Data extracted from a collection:
++++++++++

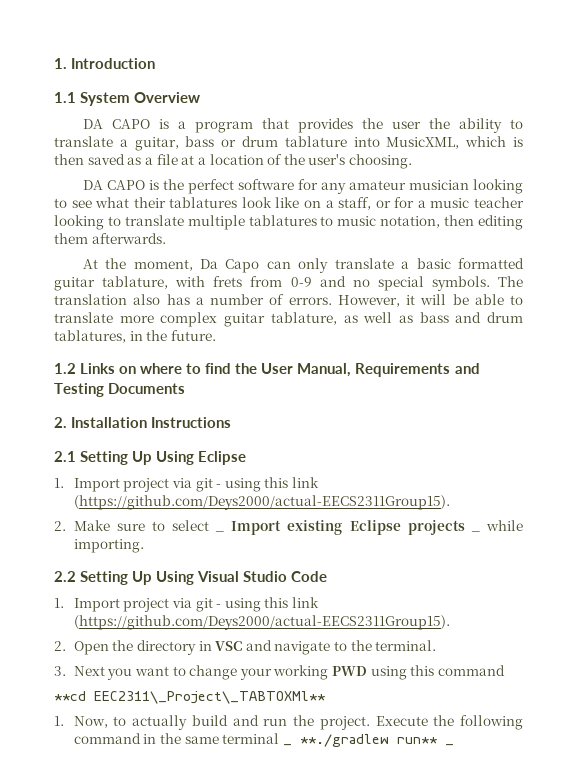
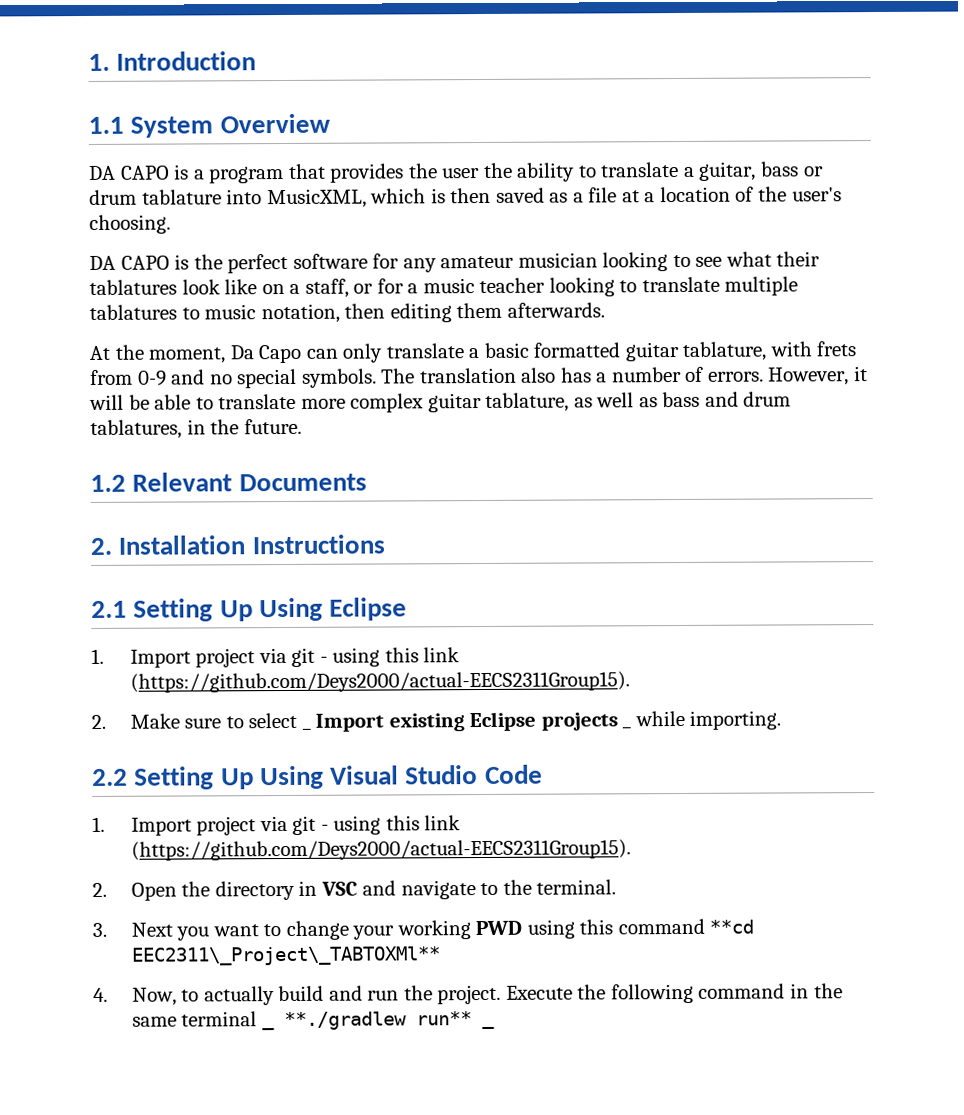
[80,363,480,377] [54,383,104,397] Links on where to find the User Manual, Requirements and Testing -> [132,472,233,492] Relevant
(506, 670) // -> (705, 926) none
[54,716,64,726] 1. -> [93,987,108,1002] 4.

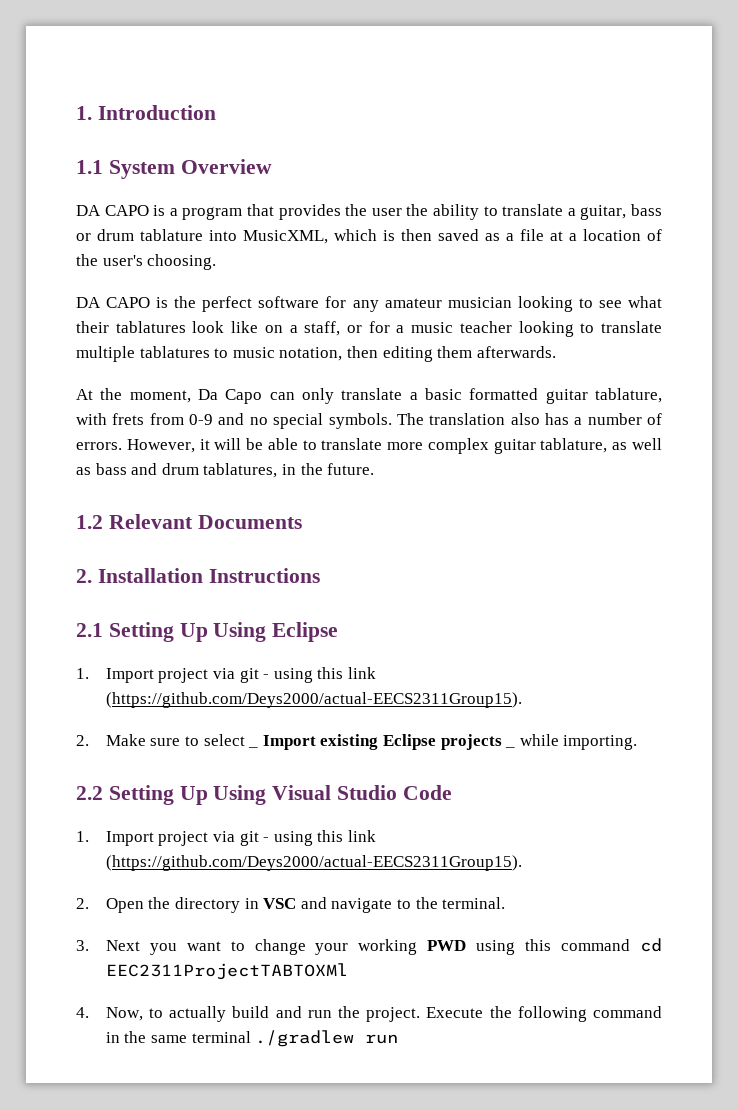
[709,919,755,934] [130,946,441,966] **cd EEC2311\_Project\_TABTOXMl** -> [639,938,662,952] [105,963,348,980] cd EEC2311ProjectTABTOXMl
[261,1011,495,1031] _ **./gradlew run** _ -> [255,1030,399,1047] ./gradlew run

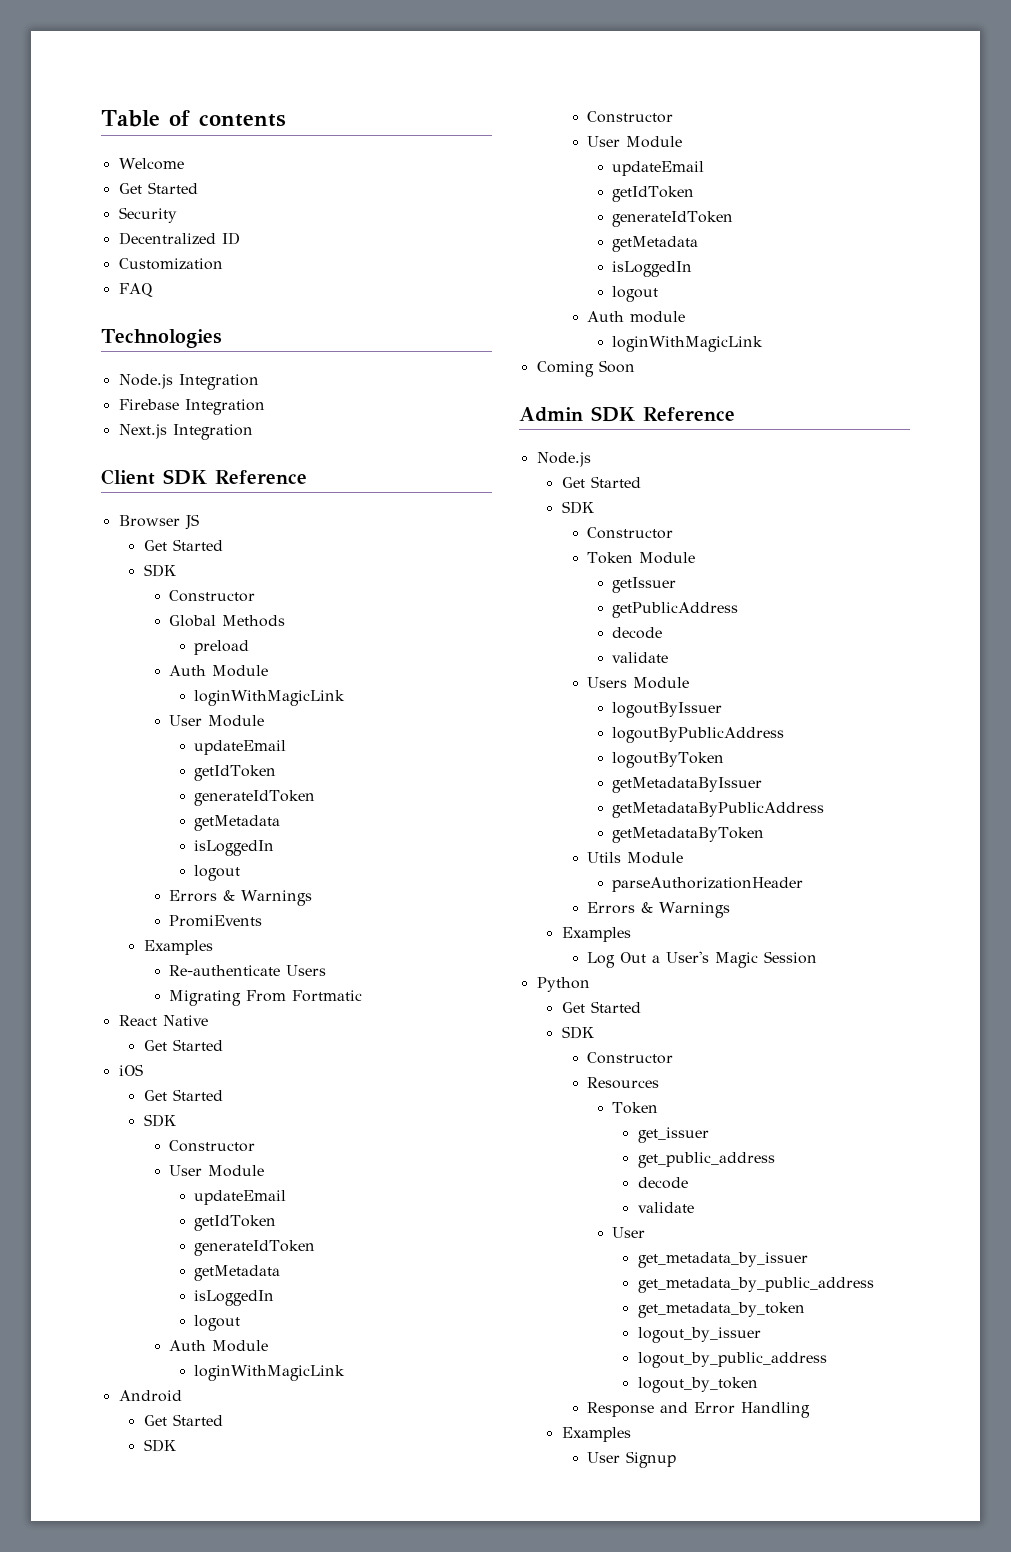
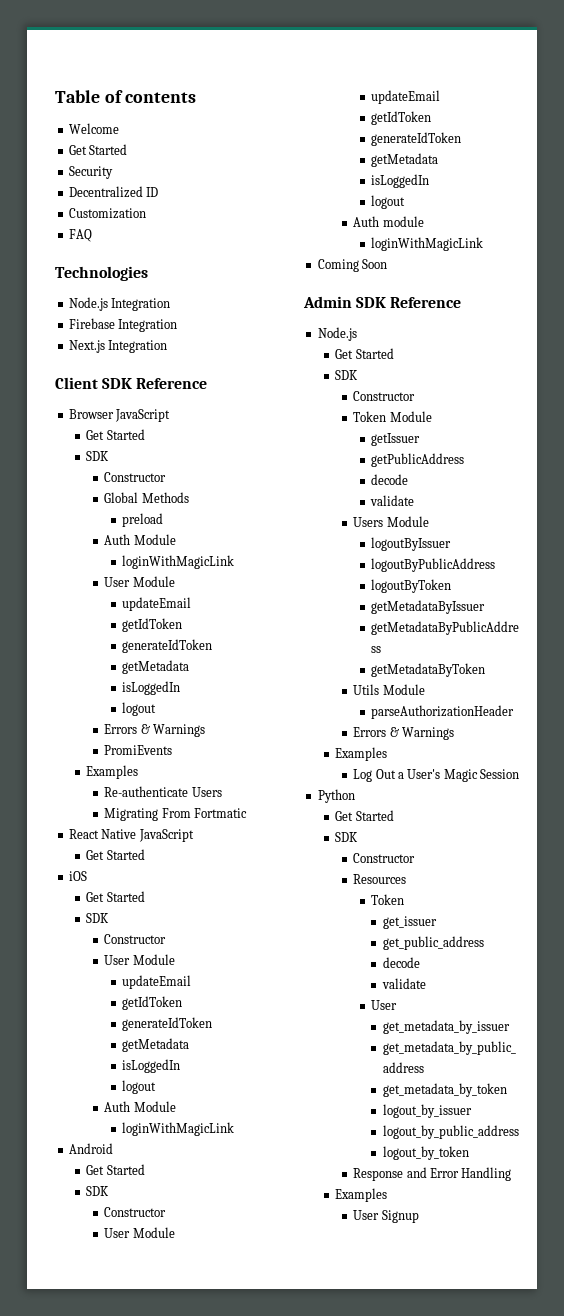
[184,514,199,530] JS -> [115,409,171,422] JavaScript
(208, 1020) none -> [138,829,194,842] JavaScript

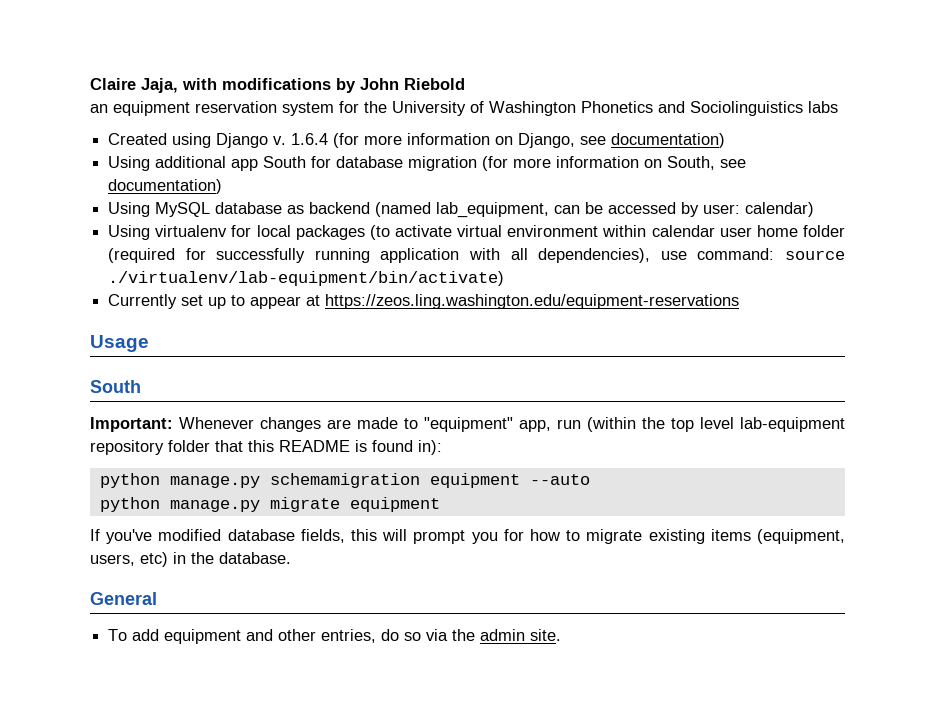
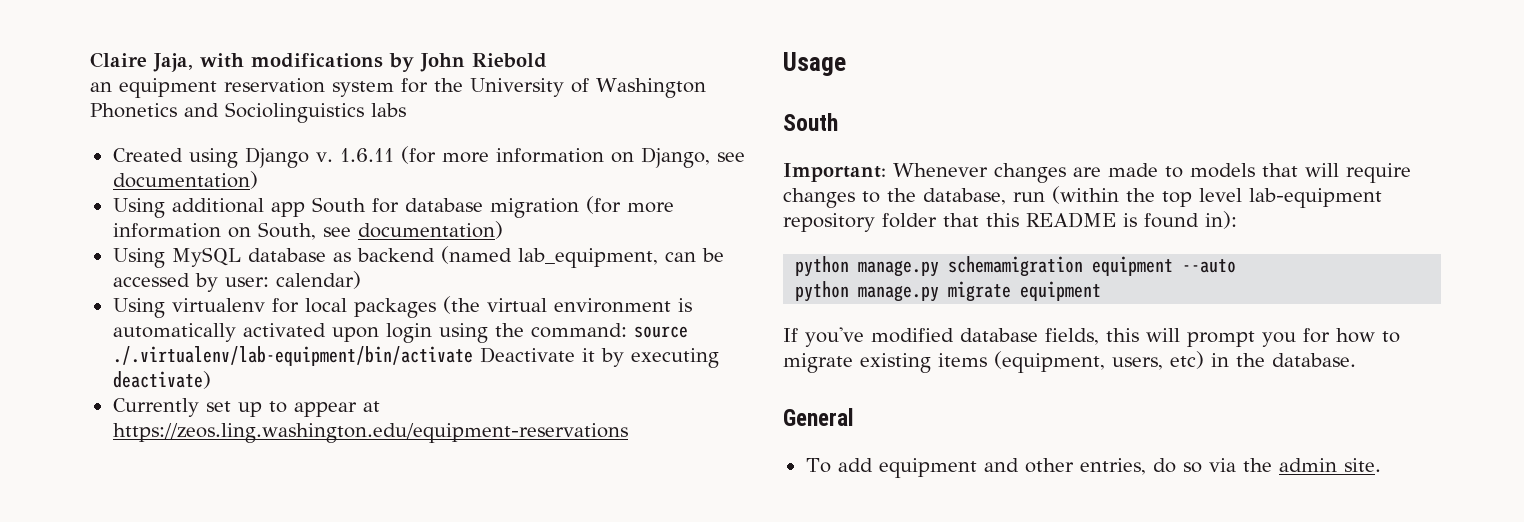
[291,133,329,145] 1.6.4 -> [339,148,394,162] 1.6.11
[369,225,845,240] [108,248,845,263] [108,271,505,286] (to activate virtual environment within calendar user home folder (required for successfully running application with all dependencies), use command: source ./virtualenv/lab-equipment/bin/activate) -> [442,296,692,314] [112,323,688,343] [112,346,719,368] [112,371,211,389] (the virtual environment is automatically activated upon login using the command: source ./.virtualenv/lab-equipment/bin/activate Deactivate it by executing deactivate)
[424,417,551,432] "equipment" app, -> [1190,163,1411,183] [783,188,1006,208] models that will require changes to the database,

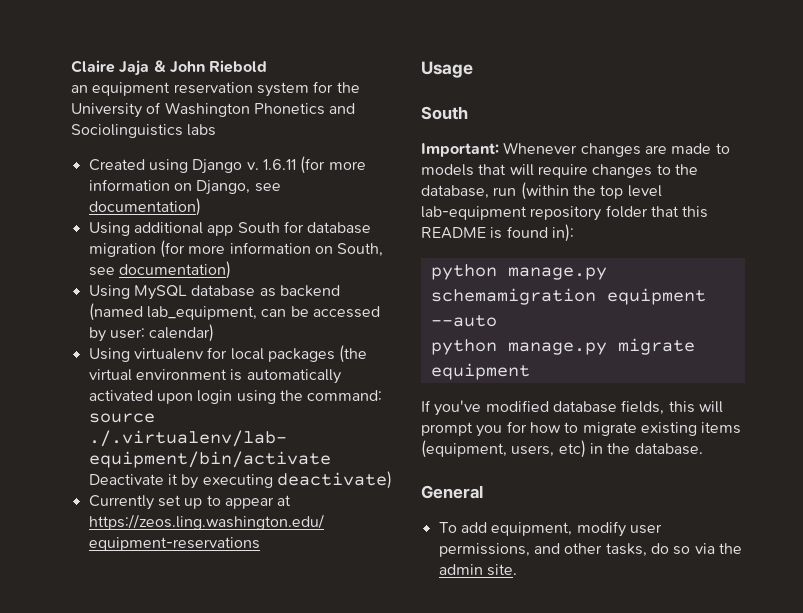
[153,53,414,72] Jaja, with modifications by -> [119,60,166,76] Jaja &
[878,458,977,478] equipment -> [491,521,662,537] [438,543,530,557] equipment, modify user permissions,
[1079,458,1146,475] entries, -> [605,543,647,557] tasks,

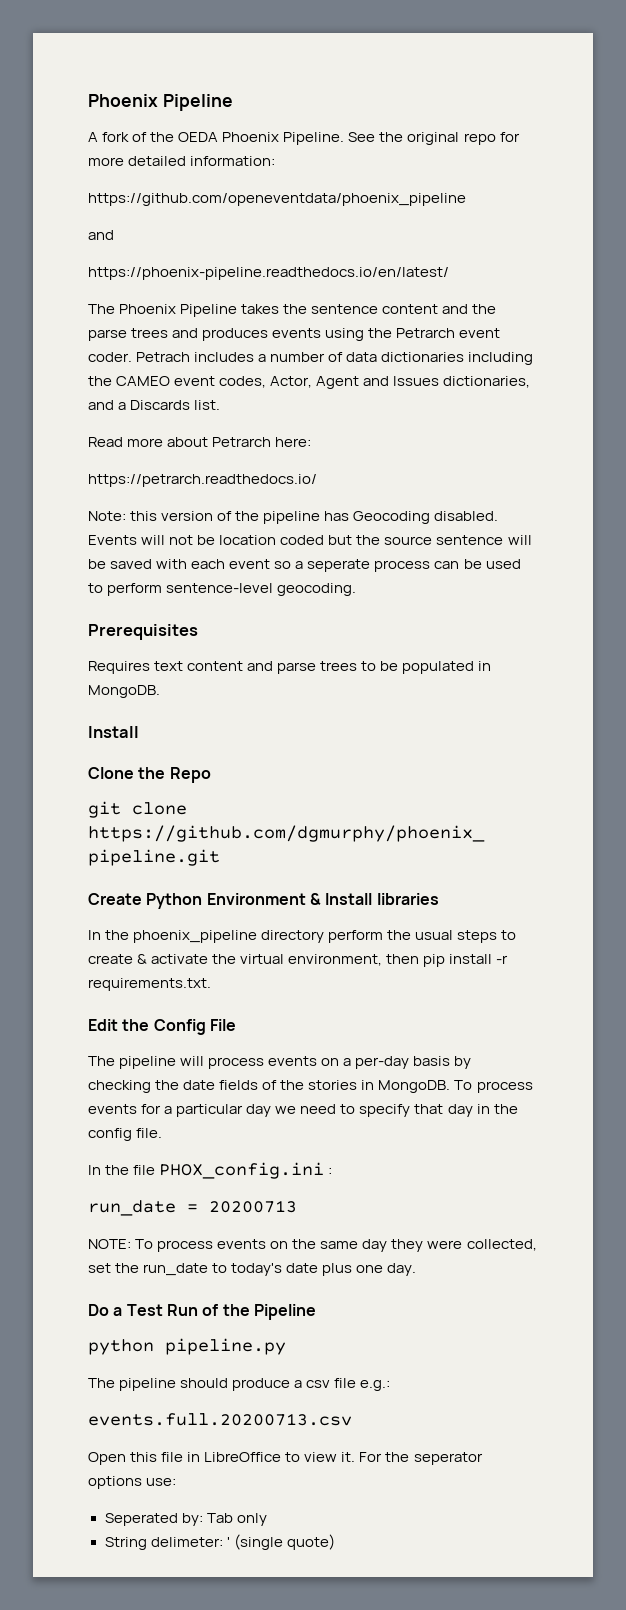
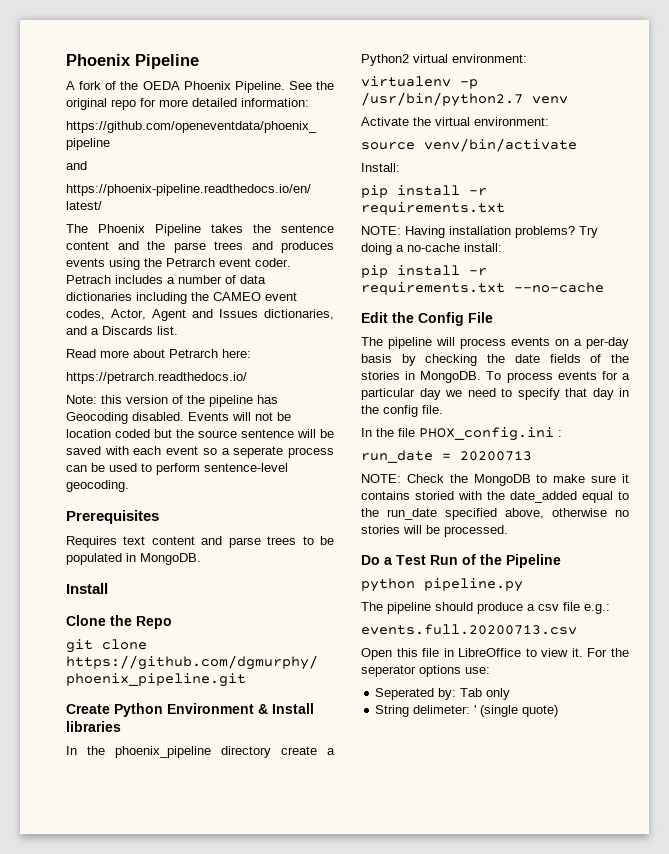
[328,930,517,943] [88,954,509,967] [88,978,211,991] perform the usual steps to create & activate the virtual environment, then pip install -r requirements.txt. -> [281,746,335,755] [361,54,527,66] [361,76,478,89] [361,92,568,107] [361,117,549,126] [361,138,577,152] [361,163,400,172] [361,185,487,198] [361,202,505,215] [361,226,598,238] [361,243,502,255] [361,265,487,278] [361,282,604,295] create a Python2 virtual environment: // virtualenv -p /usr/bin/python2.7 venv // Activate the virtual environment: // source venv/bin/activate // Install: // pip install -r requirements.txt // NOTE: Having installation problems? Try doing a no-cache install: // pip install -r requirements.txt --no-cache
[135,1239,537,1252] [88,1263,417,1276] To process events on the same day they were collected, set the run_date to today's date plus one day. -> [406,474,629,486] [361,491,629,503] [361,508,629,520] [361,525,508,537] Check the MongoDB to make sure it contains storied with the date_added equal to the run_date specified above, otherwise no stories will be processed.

++++++++++

• _WHAT NEEDS TO BE DONE_
Please copy the lines above, starting at the one that holds "[153,53,414,72] Jaja, with" and stopping after the last line, exactly as they appear and minus the pictures.

• _REPLY_
[153,53,414,72] Jaja, with modifications by -> [119,60,166,76] Jaja &
[878,458,977,478] equipment -> [491,521,662,537] [438,543,530,557] equipment, modify user permissions,
[1079,458,1146,475] entries, -> [605,543,647,557] tasks,

[328,930,517,943] [88,954,509,967] [88,978,211,991] perform the usual steps to create & activate the virtual environment, then pip install -r requirements.txt. -> [281,746,335,755] [361,54,527,66] [361,76,478,89] [361,92,568,107] [361,117,549,126] [361,138,577,152] [361,163,400,172] [361,185,487,198] [361,202,505,215] [361,226,598,238] [361,243,502,255] [361,265,487,278] [361,282,604,295] create a Python2 virtual environment: // virtualenv -p /usr/bin/python2.7 venv // Activate the virtual environment: // source venv/bin/activate // Install: // pip install -r requirements.txt // NOTE: Having installation problems? Try doing a no-cache install: // pip install -r requirements.txt --no-cache
[135,1239,537,1252] [88,1263,417,1276] To process events on the same day they were collected, set the run_date to today's date plus one day. -> [406,474,629,486] [361,491,629,503] [361,508,629,520] [361,525,508,537] Check the MongoDB to make sure it contains storied with the date_added equal to the run_date specified above, otherwise no stories will be processed.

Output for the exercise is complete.